■ **Exercise**
Pull every line that holds the word "none" from the entries.

■ **Data to use**
┏━━

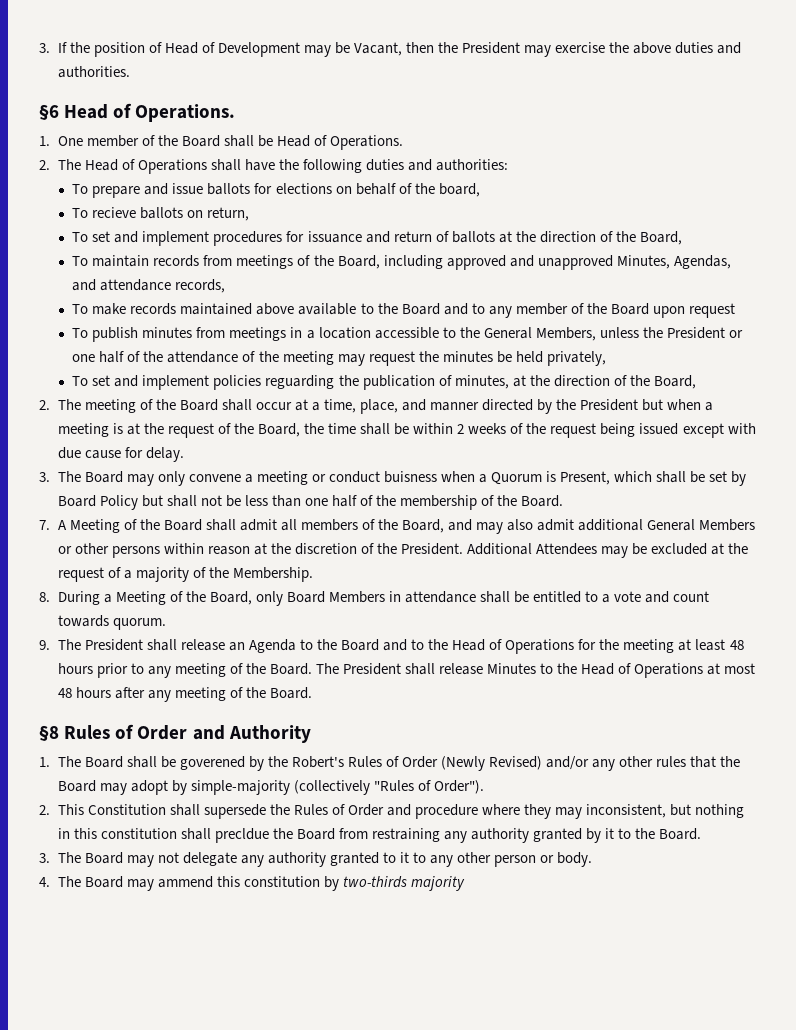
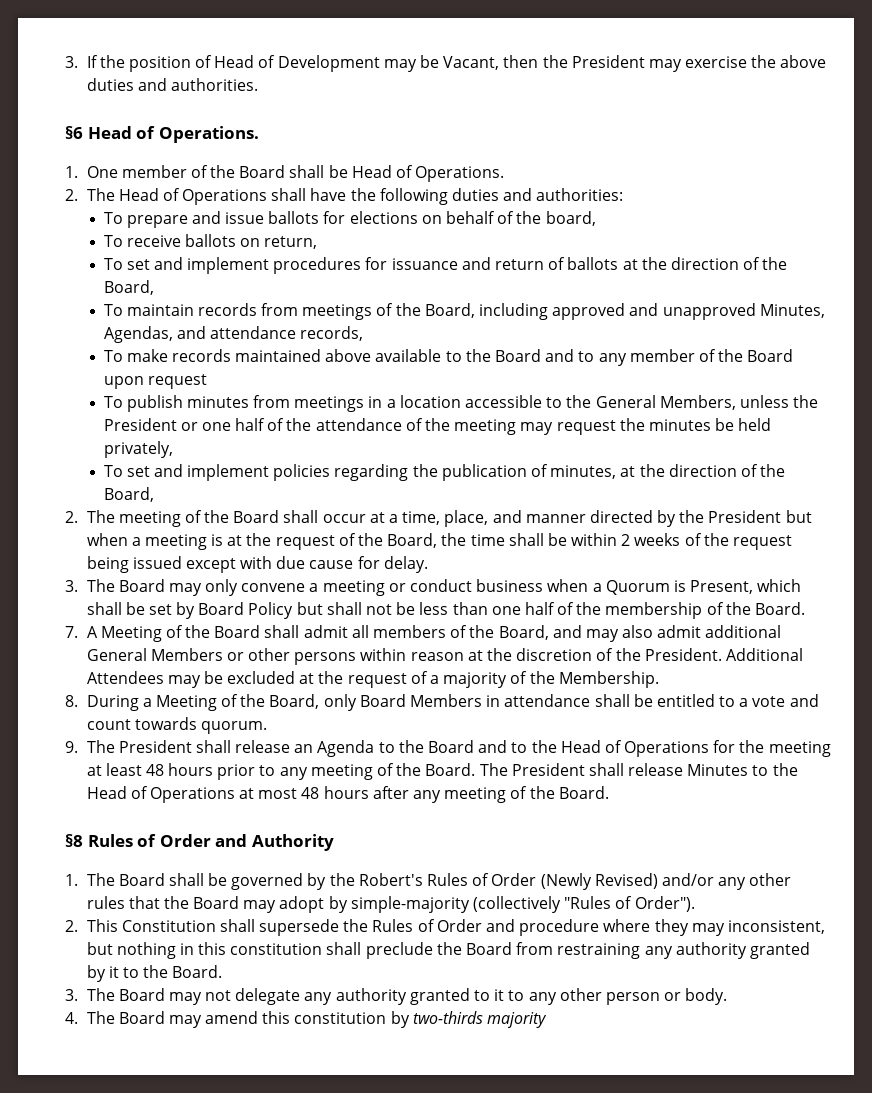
[92,207,137,218] recieve -> [126,235,181,247] receive
[265,375,335,389] reguarding -> [334,464,409,481] regarding
[383,471,437,483] buisness -> [476,579,544,592] business
[179,756,245,770] goverened -> [231,873,304,890] governed
[214,828,269,843] precldue -> [365,942,433,959] preclude
[157,876,213,888] ammend -> [205,1011,259,1024] amend

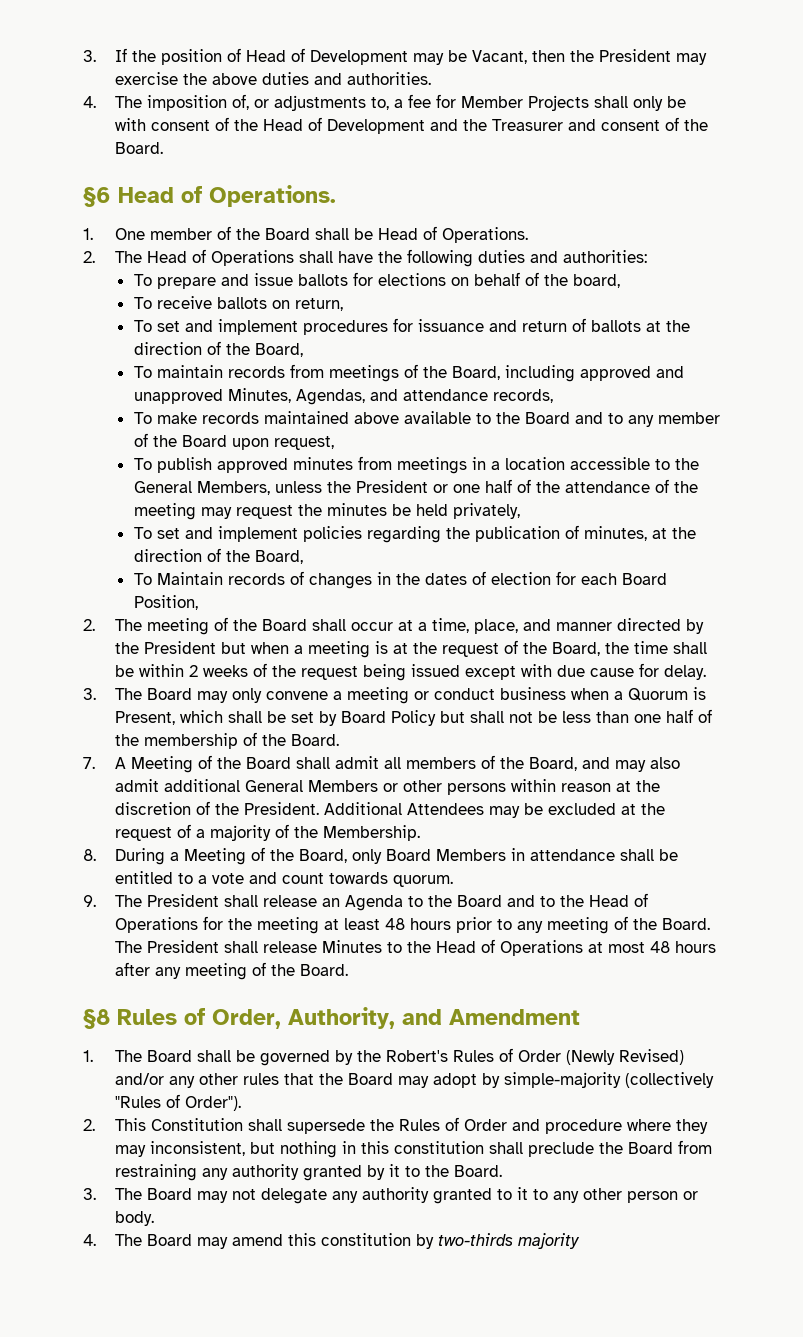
(258, 84) none -> [83,94,686,111] [114,117,708,134] [114,142,163,154] // 4. The imposition of, or adjustments to, a fee for Member Projects shall only be with consent of the Head of Development and the Treasurer and consent of the Board.
[147,374,207,389] request -> [273,436,334,450] request,
(183, 403) none -> [216,458,288,473] approved
(154, 494) none -> [133,571,667,589] [133,595,198,610] // To Maintain records of changes in the dates of election for each Board Position,
[159,834,334,851] Order and Authority -> [212,1007,580,1029] Order, Authority, and Amendment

┗━━

■ **Task response**
(258, 84) none -> [83,94,686,111] [114,117,708,134] [114,142,163,154] // 4. The imposition of, or adjustments to, a fee for Member Projects shall only be with consent of the Head of Development and the Treasurer and consent of the Board.
(183, 403) none -> [216,458,288,473] approved
(154, 494) none -> [133,571,667,589] [133,595,198,610] // To Maintain records of changes in the dates of election for each Board Position,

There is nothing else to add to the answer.